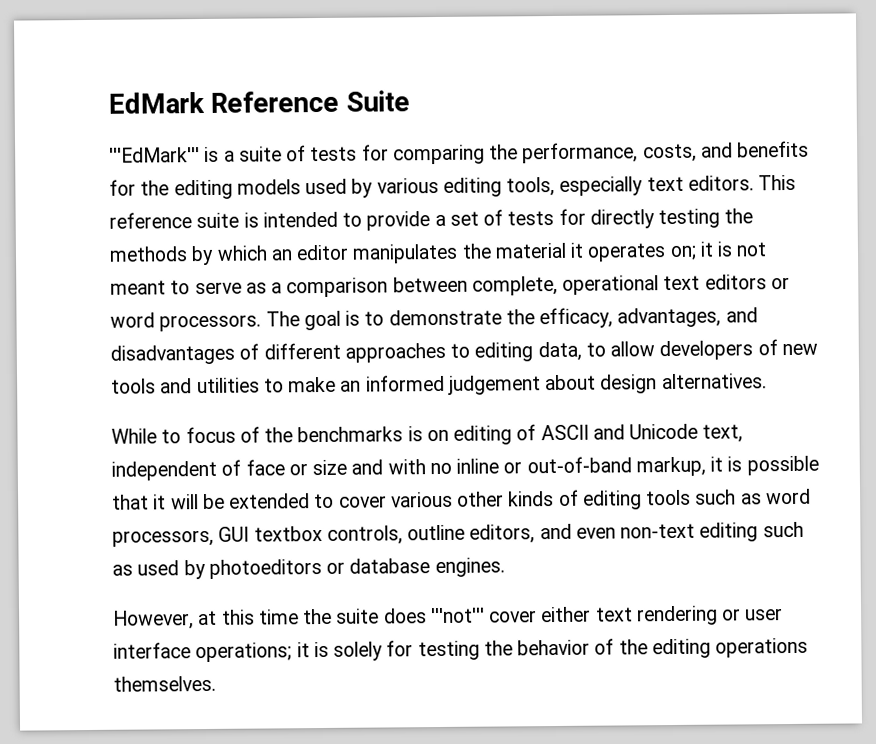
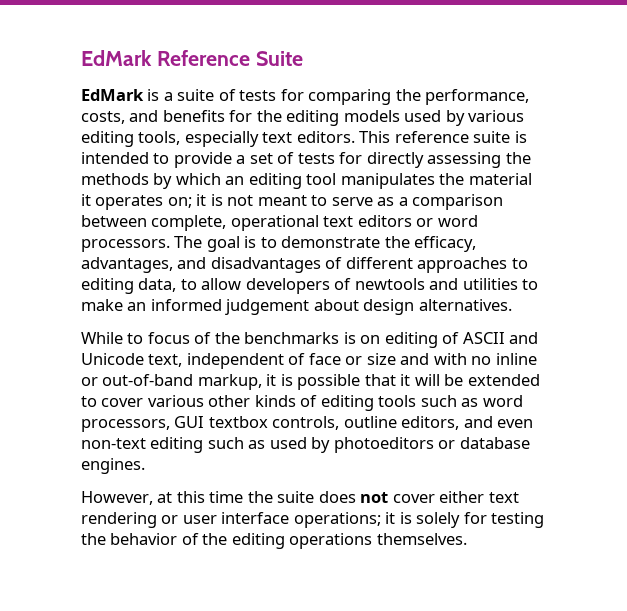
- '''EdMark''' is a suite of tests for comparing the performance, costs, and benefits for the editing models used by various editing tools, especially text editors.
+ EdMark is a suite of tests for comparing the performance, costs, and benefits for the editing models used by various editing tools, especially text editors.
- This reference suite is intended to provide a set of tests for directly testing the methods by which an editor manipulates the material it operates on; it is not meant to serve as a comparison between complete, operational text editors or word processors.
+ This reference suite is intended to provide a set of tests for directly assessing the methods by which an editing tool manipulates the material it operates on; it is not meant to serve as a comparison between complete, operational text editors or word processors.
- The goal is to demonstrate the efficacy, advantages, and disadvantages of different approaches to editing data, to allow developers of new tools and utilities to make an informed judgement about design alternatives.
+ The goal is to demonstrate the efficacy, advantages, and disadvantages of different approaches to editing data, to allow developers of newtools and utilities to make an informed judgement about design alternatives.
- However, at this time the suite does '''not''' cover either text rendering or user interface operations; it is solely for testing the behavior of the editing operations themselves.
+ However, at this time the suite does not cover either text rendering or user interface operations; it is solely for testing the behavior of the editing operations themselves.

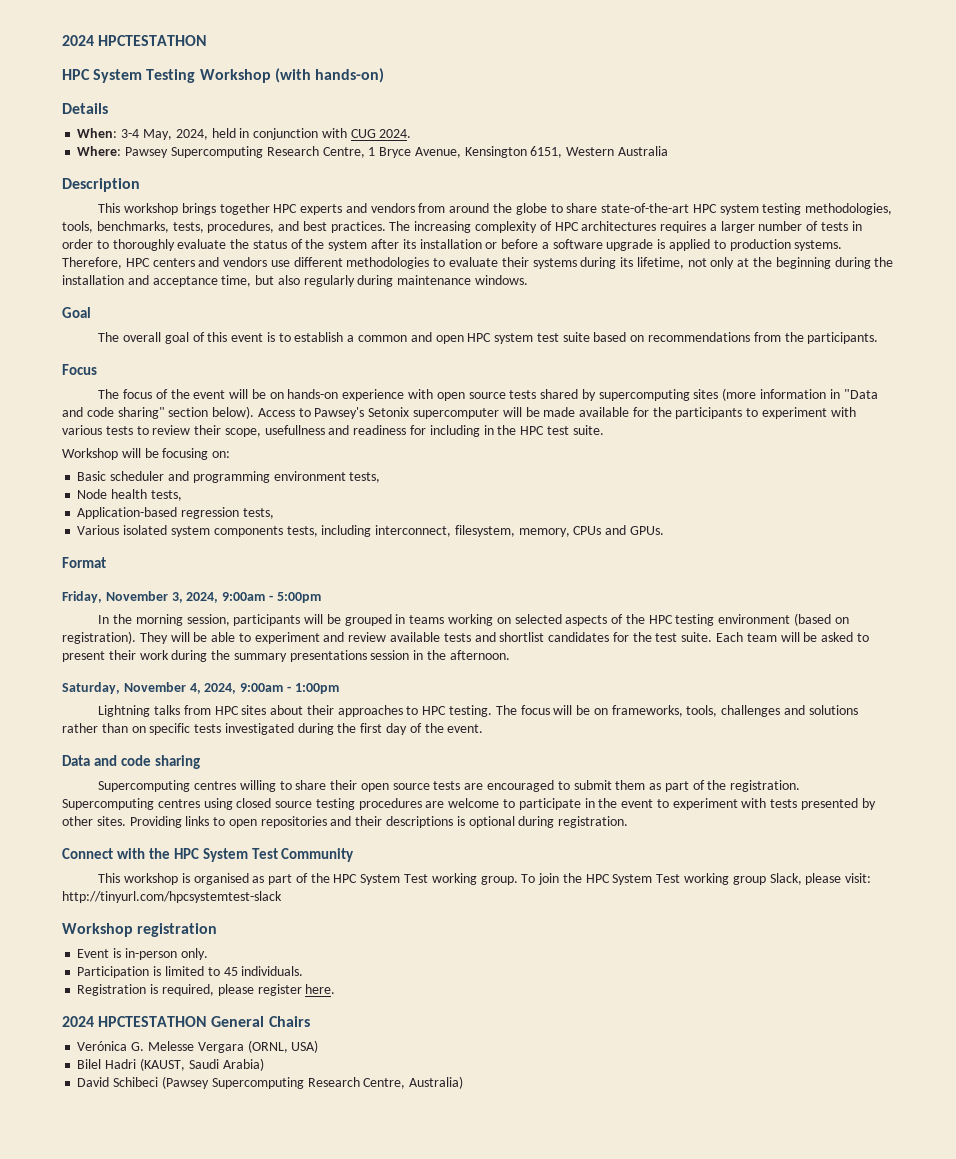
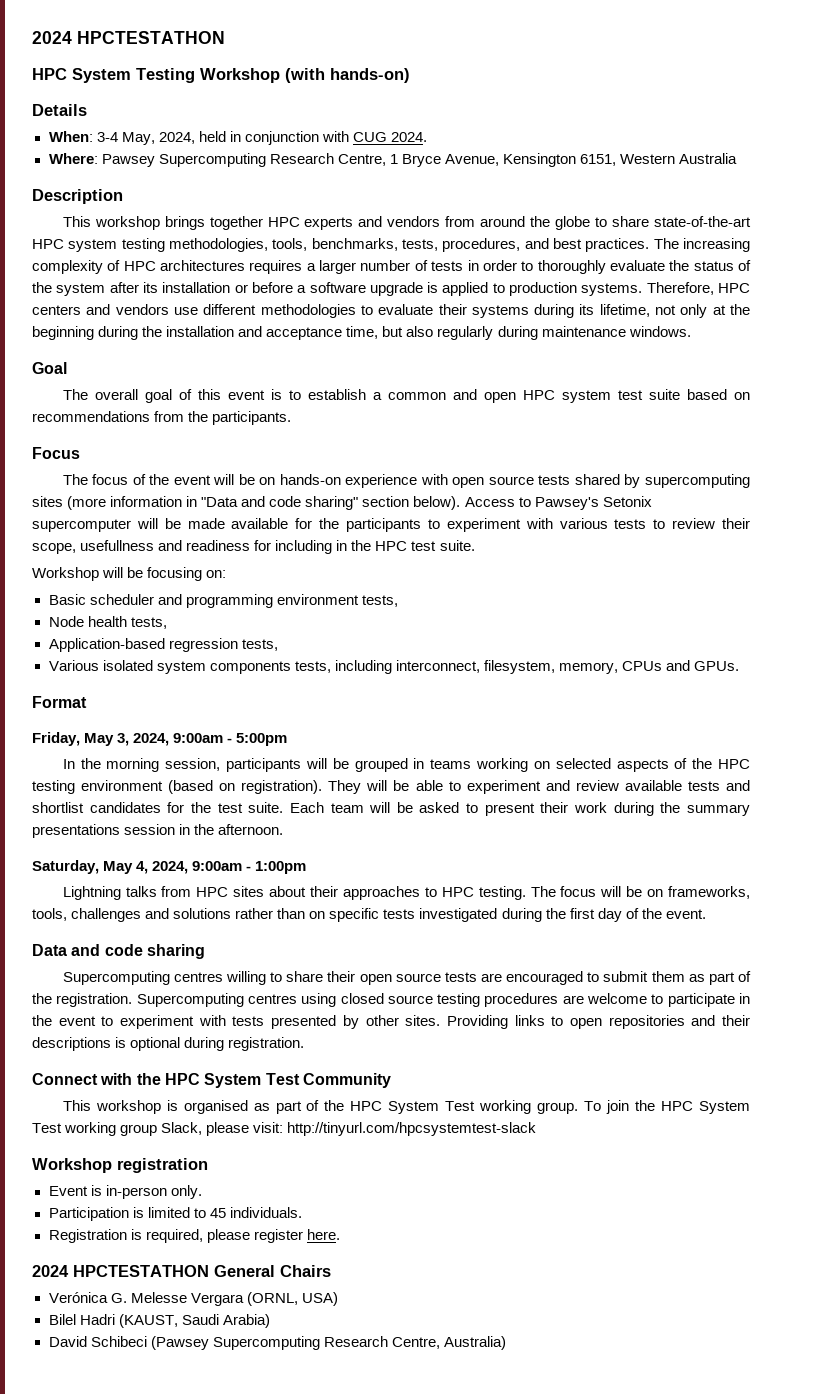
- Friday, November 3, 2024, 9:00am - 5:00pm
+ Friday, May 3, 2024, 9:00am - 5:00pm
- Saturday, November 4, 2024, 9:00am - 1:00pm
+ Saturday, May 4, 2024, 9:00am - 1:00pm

□ □ □ □ □ □ □

The response must contain each line above that holds the string "November".

- Friday, November 3, 2024, 9:00am - 5:00pm
- Saturday, November 4, 2024, 9:00am - 1:00pm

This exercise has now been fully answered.